Items from a data source >>

»»

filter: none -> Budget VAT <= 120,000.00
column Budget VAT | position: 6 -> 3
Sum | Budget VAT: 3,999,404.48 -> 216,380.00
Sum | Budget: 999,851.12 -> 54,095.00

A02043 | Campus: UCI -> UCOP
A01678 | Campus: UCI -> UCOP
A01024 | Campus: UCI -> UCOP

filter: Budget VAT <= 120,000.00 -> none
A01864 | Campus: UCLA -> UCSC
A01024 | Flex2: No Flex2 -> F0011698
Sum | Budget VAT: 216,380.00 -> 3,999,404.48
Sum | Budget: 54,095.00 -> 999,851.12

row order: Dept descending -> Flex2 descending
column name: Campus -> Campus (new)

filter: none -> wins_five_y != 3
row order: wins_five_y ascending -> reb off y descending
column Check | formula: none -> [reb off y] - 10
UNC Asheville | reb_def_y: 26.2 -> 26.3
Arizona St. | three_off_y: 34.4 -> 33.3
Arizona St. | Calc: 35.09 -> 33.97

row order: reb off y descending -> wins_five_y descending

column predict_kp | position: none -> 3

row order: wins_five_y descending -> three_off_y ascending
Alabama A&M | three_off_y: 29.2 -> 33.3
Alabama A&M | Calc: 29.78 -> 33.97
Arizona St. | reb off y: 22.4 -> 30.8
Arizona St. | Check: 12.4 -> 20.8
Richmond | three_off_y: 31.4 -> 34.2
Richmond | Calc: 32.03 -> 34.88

««

Problem details >> Among the lines above, find those that contain the word "Richmond" and copy them.

Answer below >>
Richmond | three_off_y: 31.4 -> 34.2
Richmond | Calc: 32.03 -> 34.88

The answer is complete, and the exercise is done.